-------- DATA FOR THIS EXERCISE --------
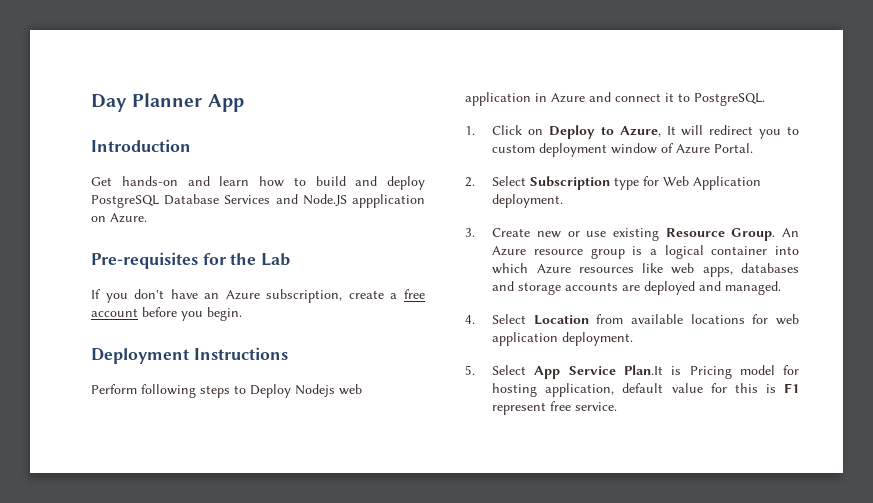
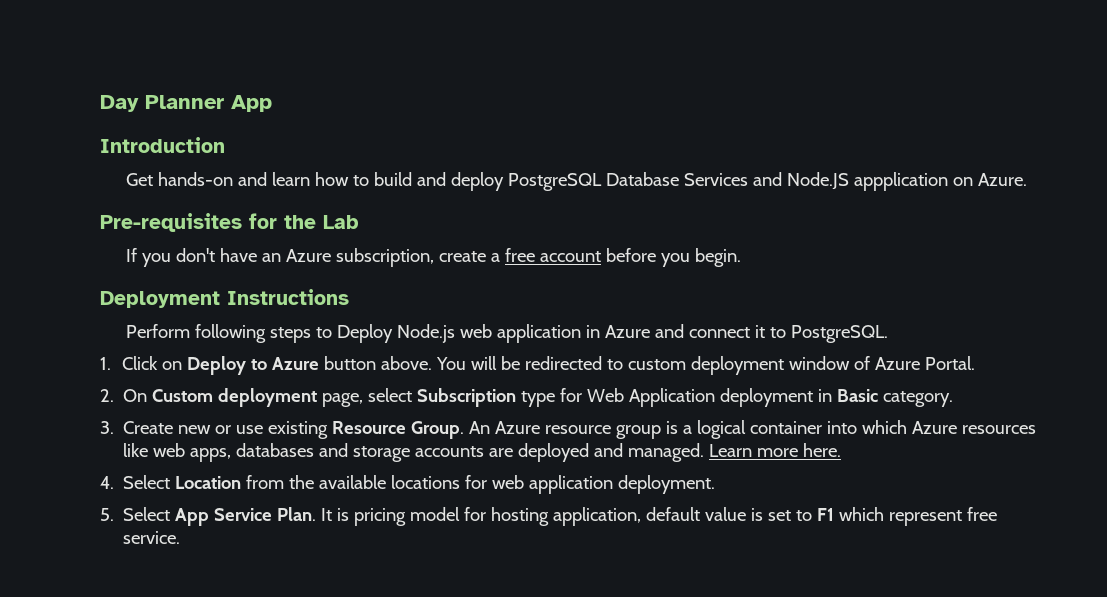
[295,384,335,397] Nodejs -> [396,324,455,343] Node.js
[619,125,782,139] Azure, It will redirect you -> [271,356,603,370] Azure button above. You will be redirected
[492,176,527,186] Select -> [123,388,413,407] On Custom deployment page, select
[492,194,564,208] deployment. -> [720,388,954,407] deployment in Basic category.
(782, 288) none -> [709,443,842,457] Learn more here.
(624, 319) none -> [289,475,315,489] the
[623,365,732,379] Plan.It is Pricing -> [277,507,407,526] Plan. It is pricing
[710,383,799,393] for this is F1 -> [751,507,885,521] is set to F1 which

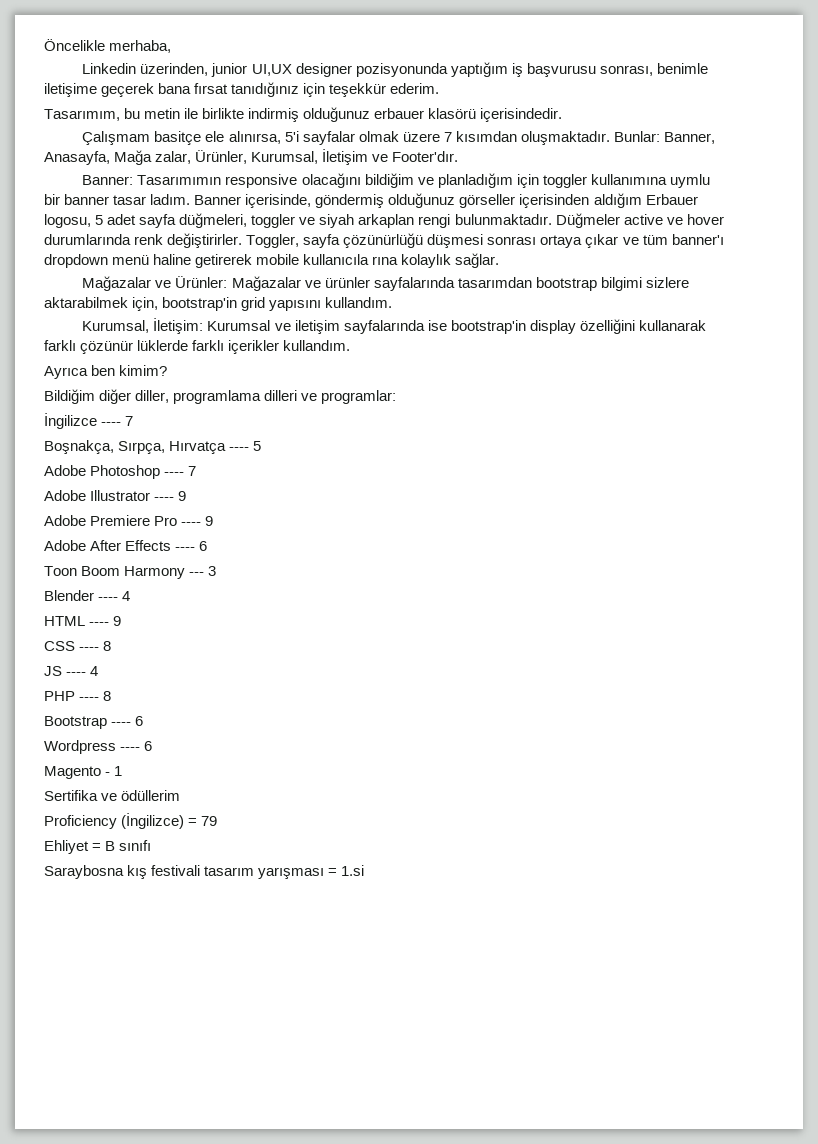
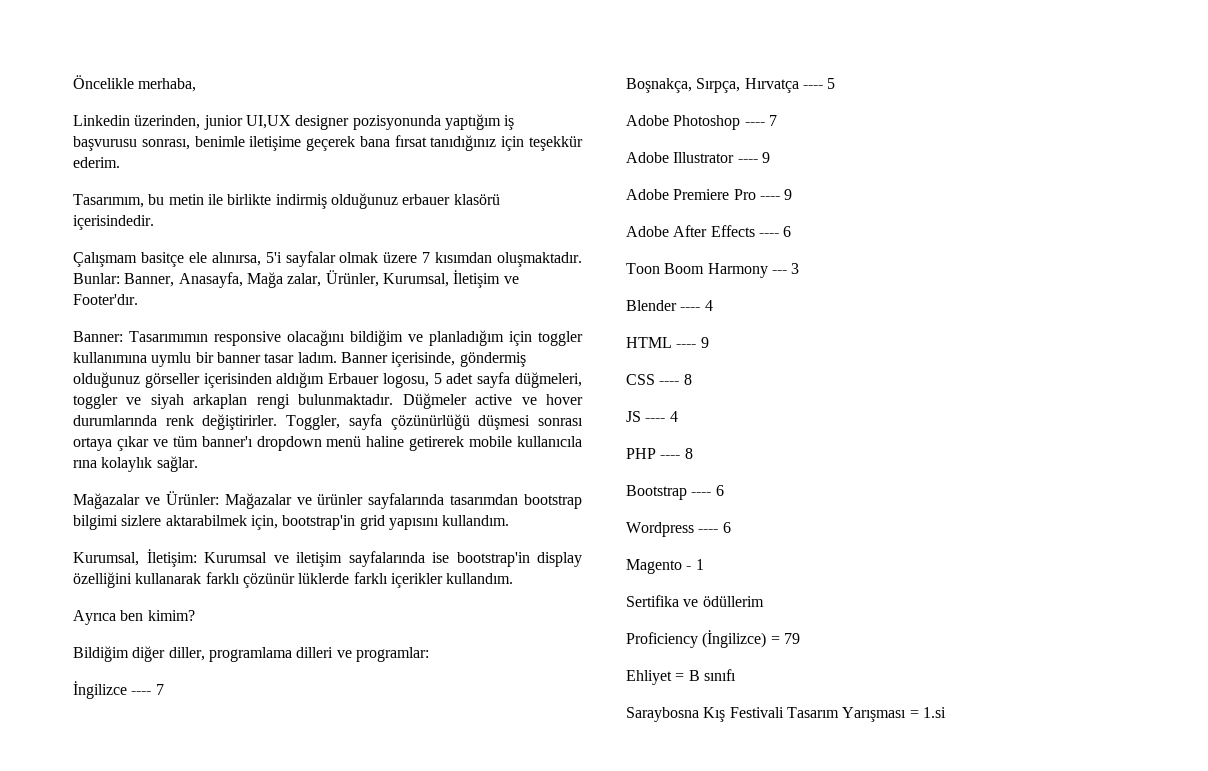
[127,865,325,879] kış festivali tasarım yarışması -> [703,707,907,722] Kış Festivali Tasarım Yarışması

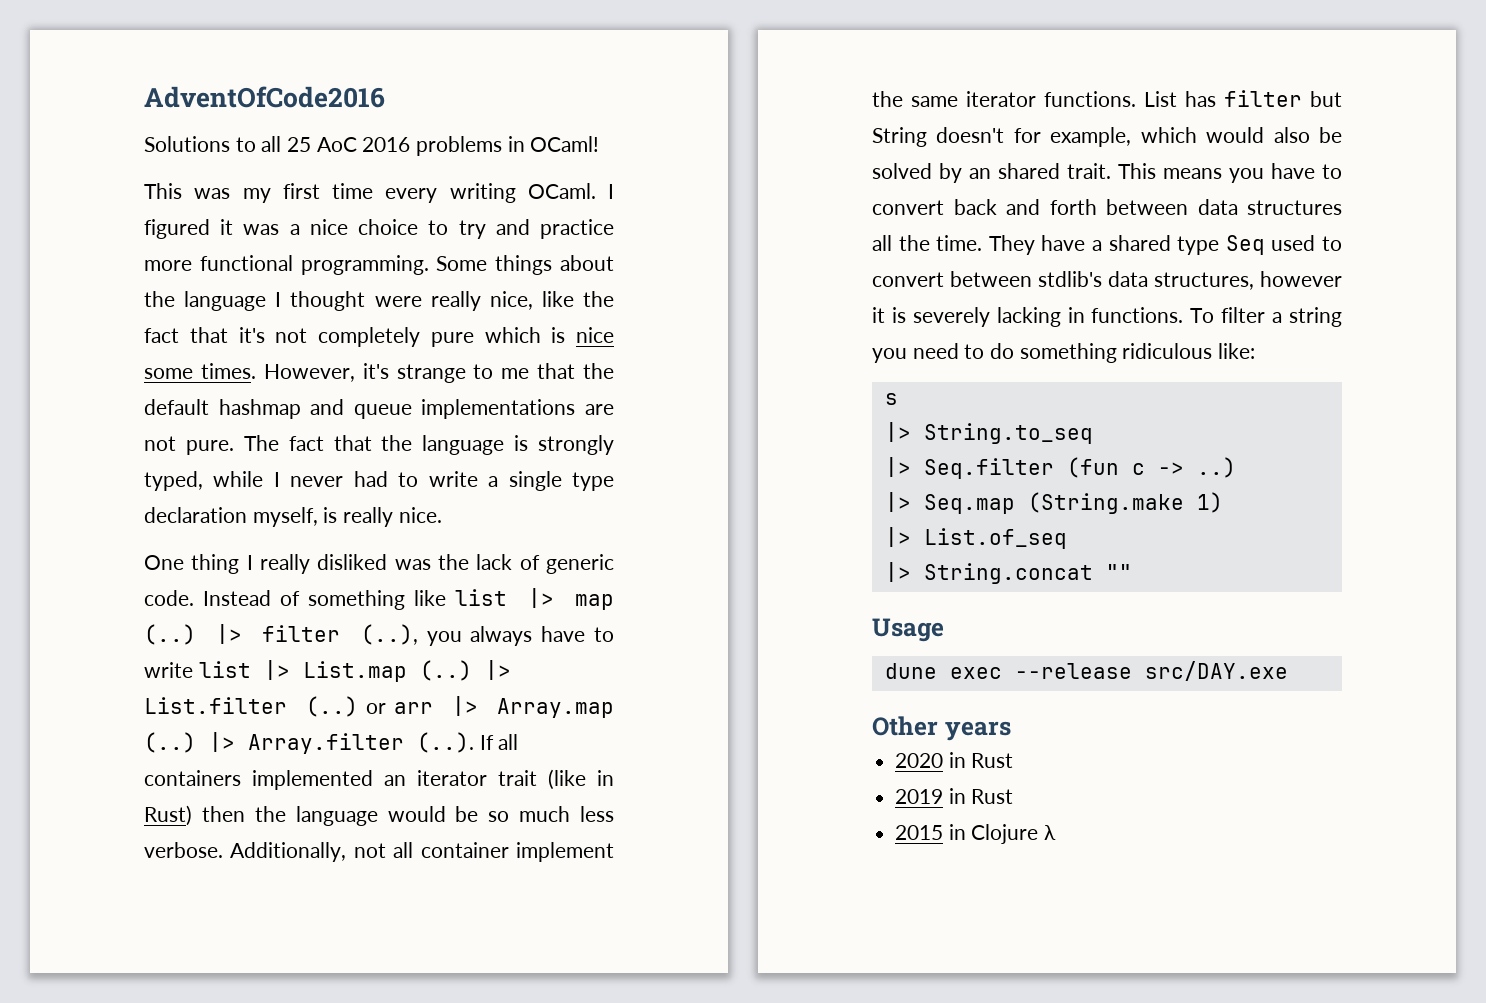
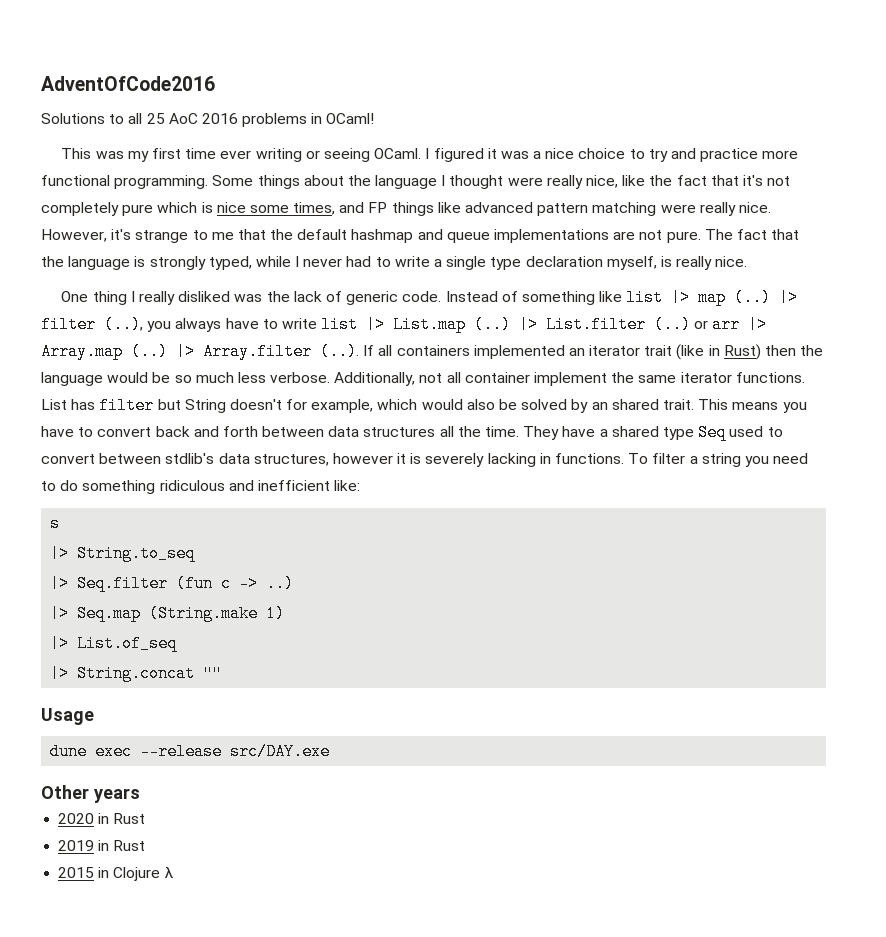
[385,183,516,203] every writing -> [220,148,370,162] ever writing or seeing
[200,363,256,379] times. -> [293,202,771,216] times, and FP things like advanced pattern matching were really nice.
(1213, 351) none -> [228,480,330,491] and inefficient

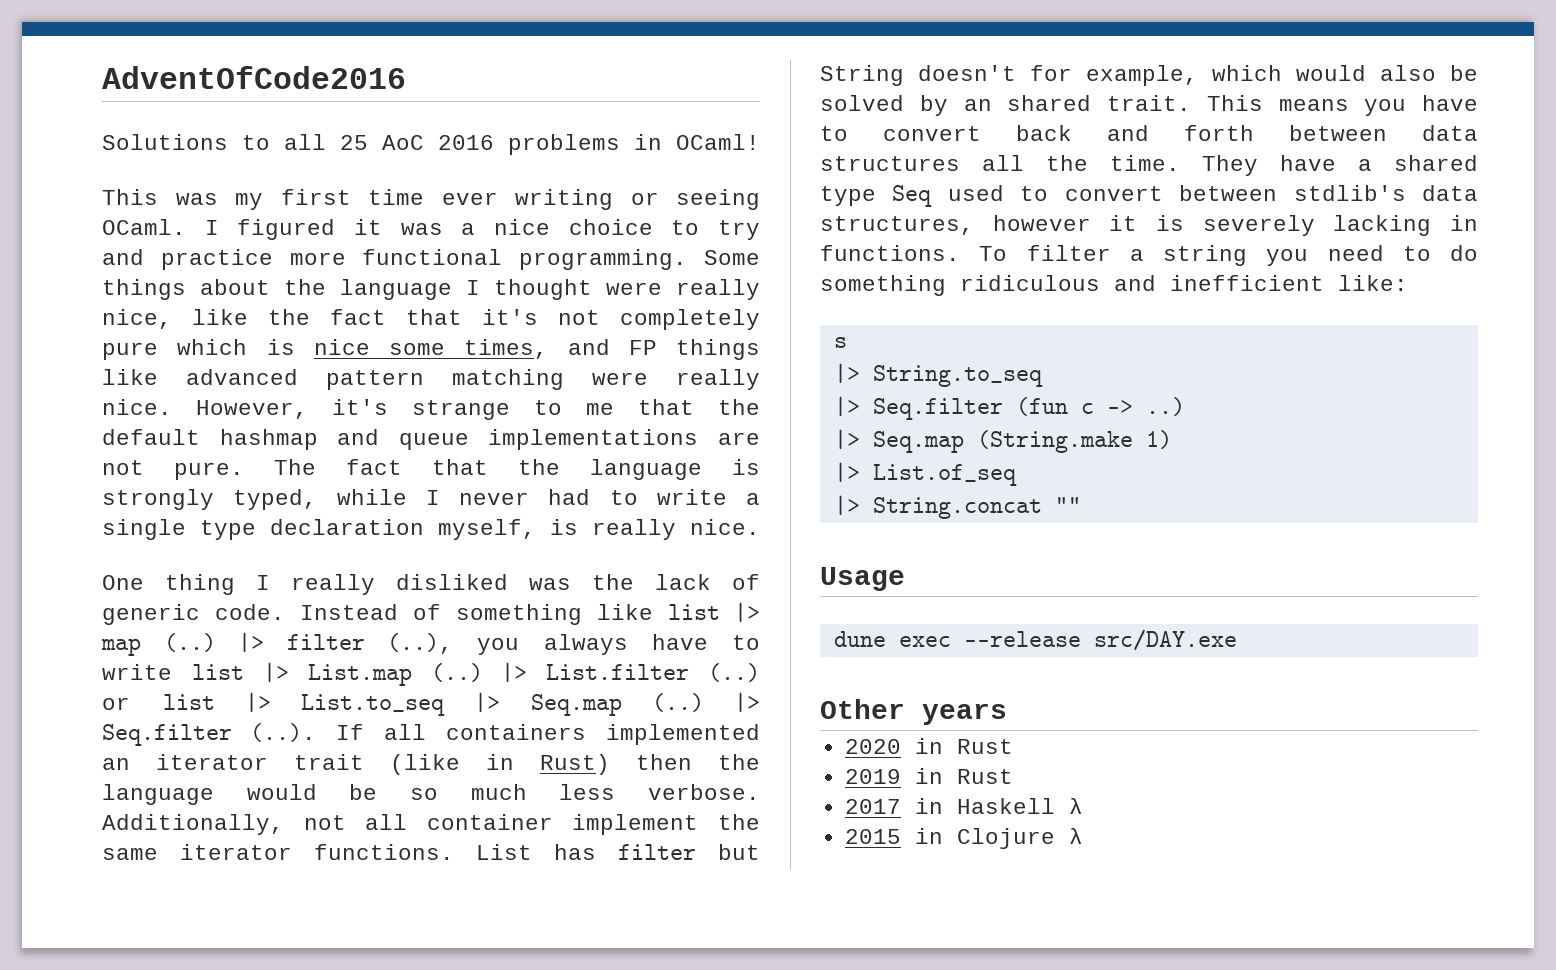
[712,316,768,333] [41,343,312,360] arr |> Array.map (..) |> Array.filter -> [162,692,760,716] [102,724,232,746] list |> List.to_seq |> Seq.map (..) |> Seq.filter
(146, 845) none -> [844,798,1083,814] // 2017 in Haskell λ

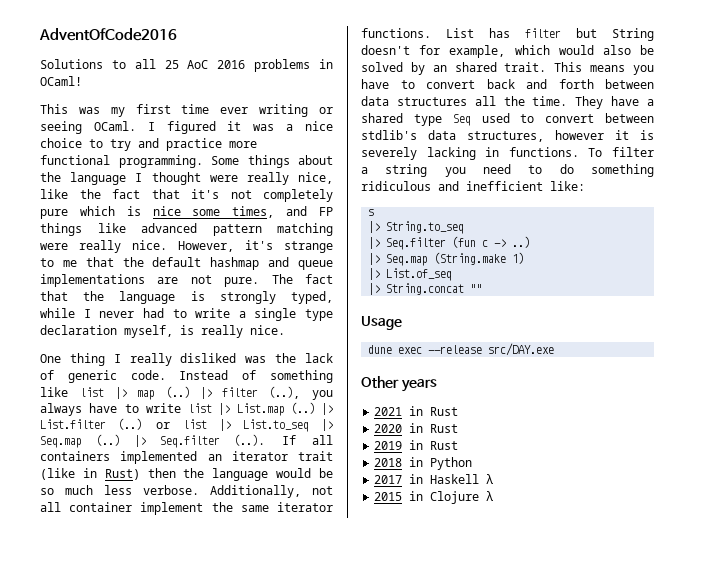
(1007, 714) none -> [374,406,459,416] // 2021 in Rust
(1013, 776) none -> [374,457,473,470] // 2018 in Python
--------
▶ **TASK GOAL**
Check each line of the data above, and please copy the ones in which the string "none" occurs.

▶ **ANSWER FOR THIS EXERCISE**
(782, 288) none -> [709,443,842,457] Learn more here.
(624, 319) none -> [289,475,315,489] the
(1213, 351) none -> [228,480,330,491] and inefficient
(146, 845) none -> [844,798,1083,814] // 2017 in Haskell λ
(1007, 714) none -> [374,406,459,416] // 2021 in Rust
(1013, 776) none -> [374,457,473,470] // 2018 in Python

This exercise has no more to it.